Beyoncé becomes first Black woman to top Billboard’s Country songs chart with Texas Hold ‘Em

In four days after release, Beyoncé’s latest song, Texas Hold ‘Em, was streamed 19.2m times and downloaded 39,000 times in the US.
In four days after release, Beyoncé’s latest song, Texas Hold ‘Em, was streamed 19.2m times and downloaded 39,000 times in the US. Photograph: Kevin Mazur/Getty Images for The Recording Academy

Beyoncé has become the first Black woman to top Billboard’s Hot Country Songs chart, after her track Texas Hold ‘Em debuted at No 1.

In a genre whose relationship to Black artists has often proved controversial, the track marked one of several historical achievements when weekly chart rankings refreshed on Tuesday.

Texas Hold ‘Em – released simultaneously with the single 16 Carriages in a surprise album announcement during the Super Bowl – is Beyoncé’s first time topping the country charts.

It has also made her the second solo female artist – with no accompanying featured artists – to debut at No 1, after Taylor Swift achieved the feat in 2021 with her re-recordings of Love Story and All Too Well.

Beyoncé is also the first woman to top both the Hot Country Songs and Hot R&B/Hip-Hip Songs charts since the lists began in 1958. Justin Bieber, Billy Ray Cyrus, Ray Charles and Morgan Wallen are the only other artists who have led both charts.

The Hot Country Songs chart is a “multi-metric” chart which combines US sales, streams, and radio airplay, much like Billboard’s primary Hot 100 chart.

Tuesday’s charts reflected the seven days leading up to 15 February – which means Texas Hold ‘Em, released 11 February, achieved its slots after just four days of tracking.

In that time, it was streamed 19.2m times and downloaded 39,000 times in the US, according to entertainment data company Luminate.
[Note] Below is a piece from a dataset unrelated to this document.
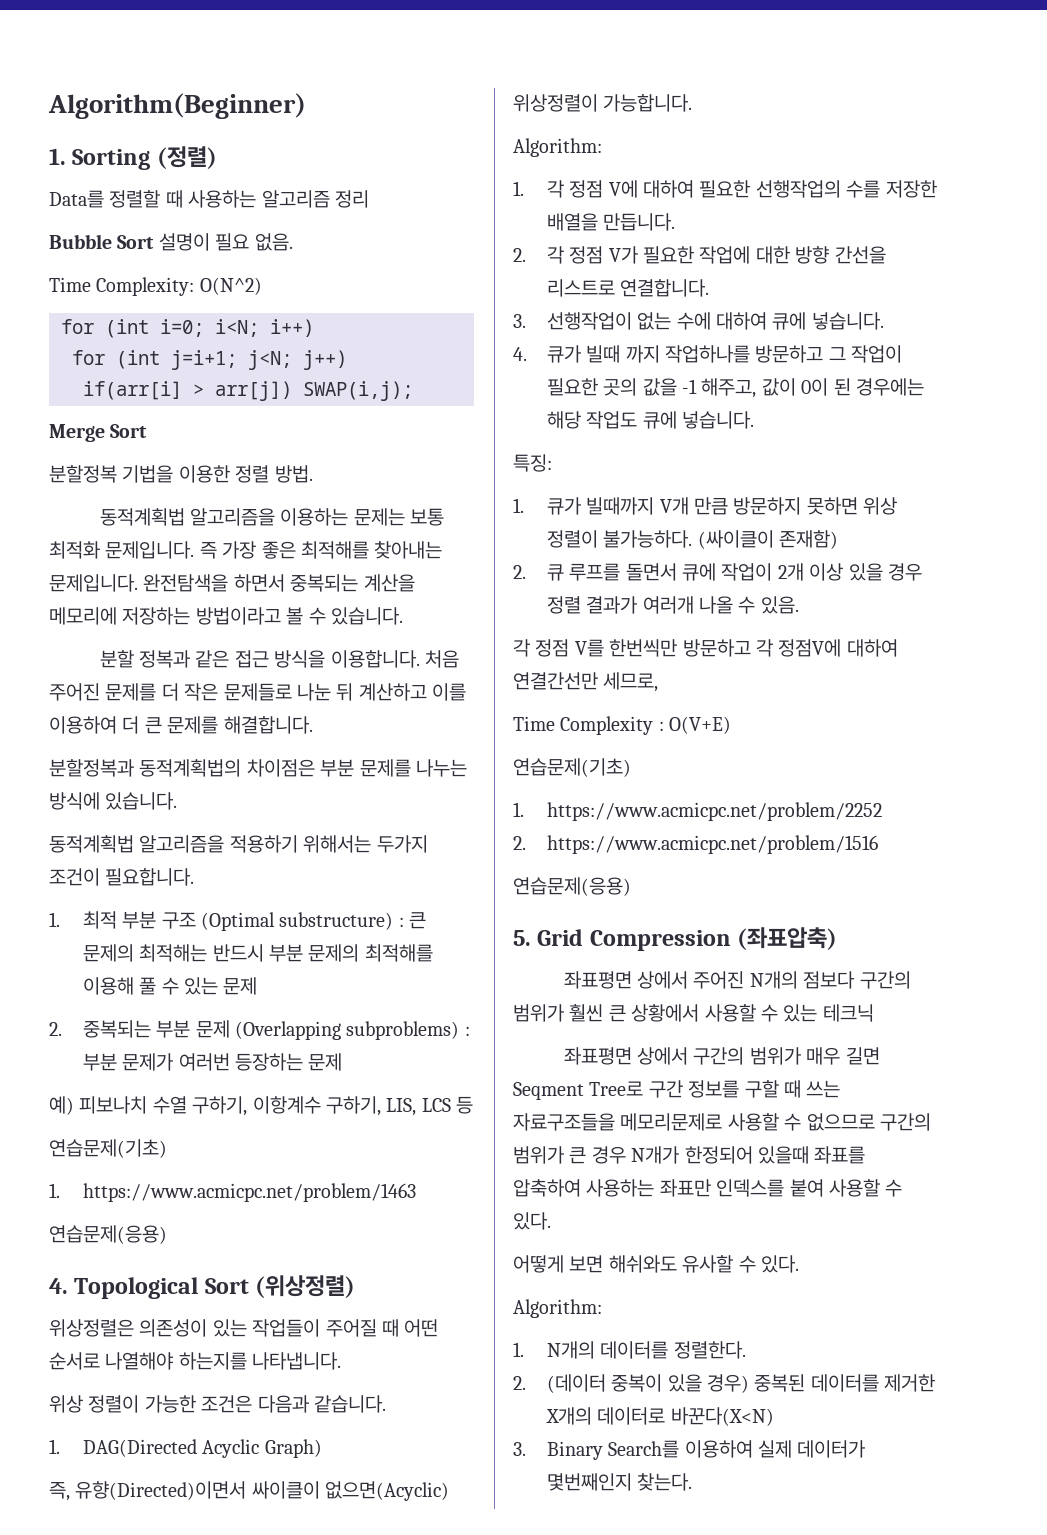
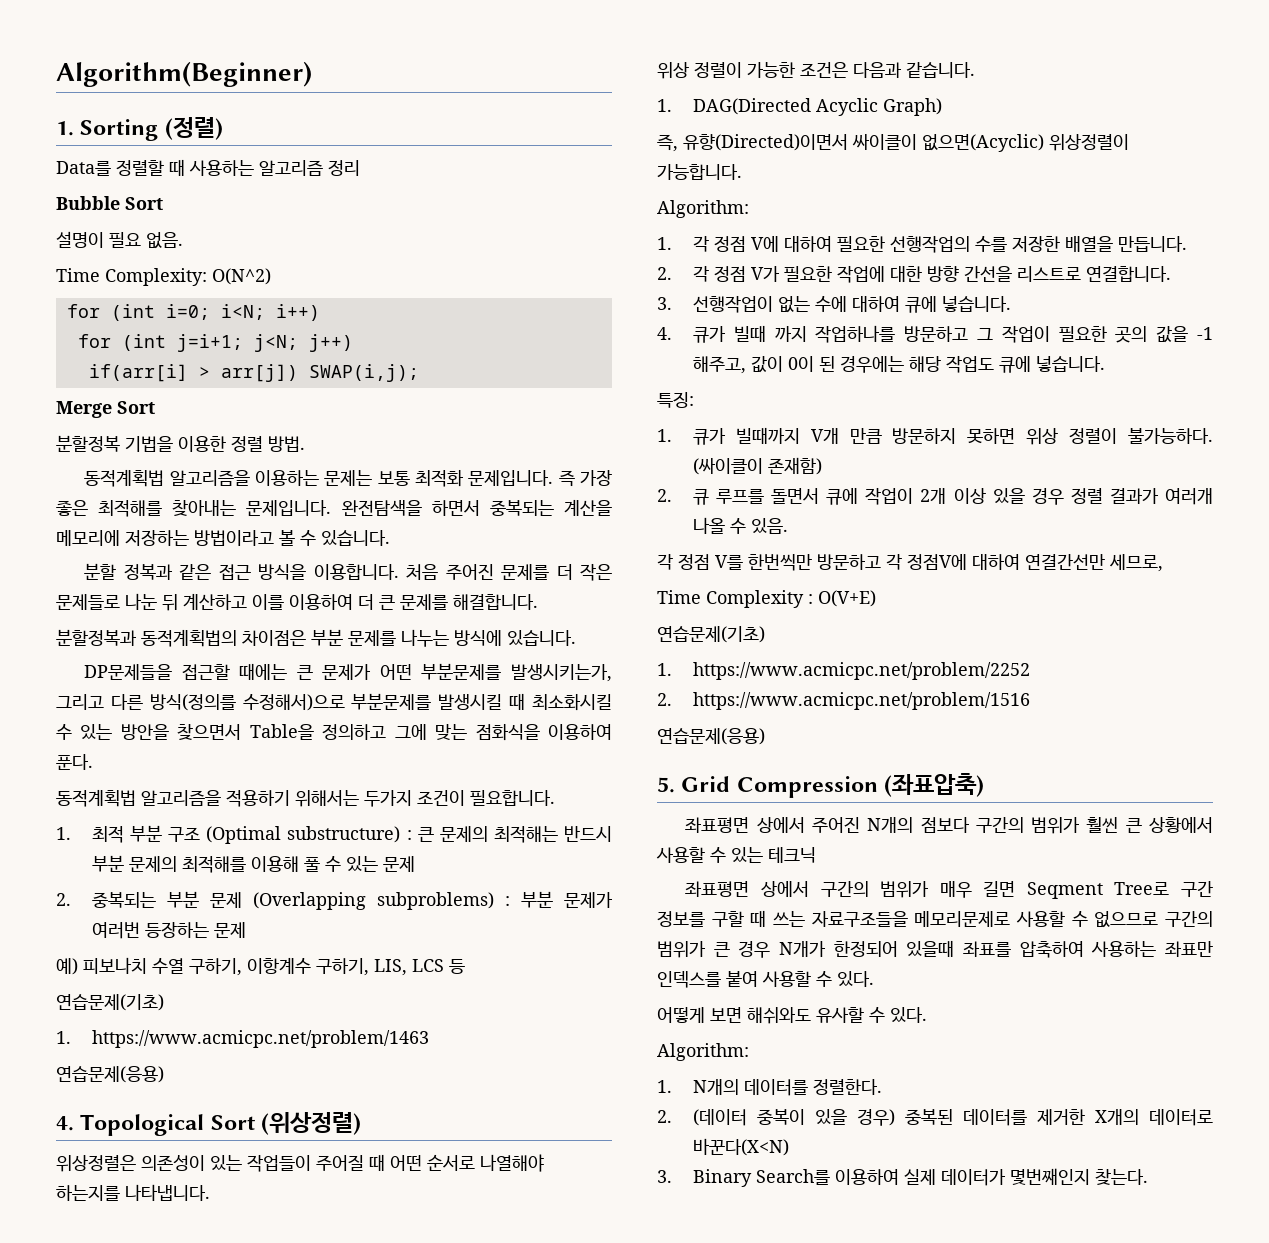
(155, 242) none -> (163, 203) //
(178, 801) none -> [84,663,612,682] [56,693,612,711] [56,723,612,741] [56,754,93,770] // DP문제들을 접근할 때에는 큰 문제가 어떤 부분문제를 발생시키는가, 그리고 다른 방식(정의를 수정해서)으로 부분문제를 발생시킬 때 최소화시킬 수 있는 방안을 찾으면서 Table을 정의하고 그에 맞는 점화식을 이용하여 푼다.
It debuted at No. 2 on the Hot 100 chart, whereas the superstar’s other new track 16 Carriages debuted at No. 38 on the Hot 100 and No. 9 on Hot Country Songs.

Both singles will appear on Beyoncé’s second instalment of her Renaissance trilogy, set for release on 29 March.

The country chart achievements come after an online firestorm last week around Texas Hold ‘Em’s categorisation as a country track.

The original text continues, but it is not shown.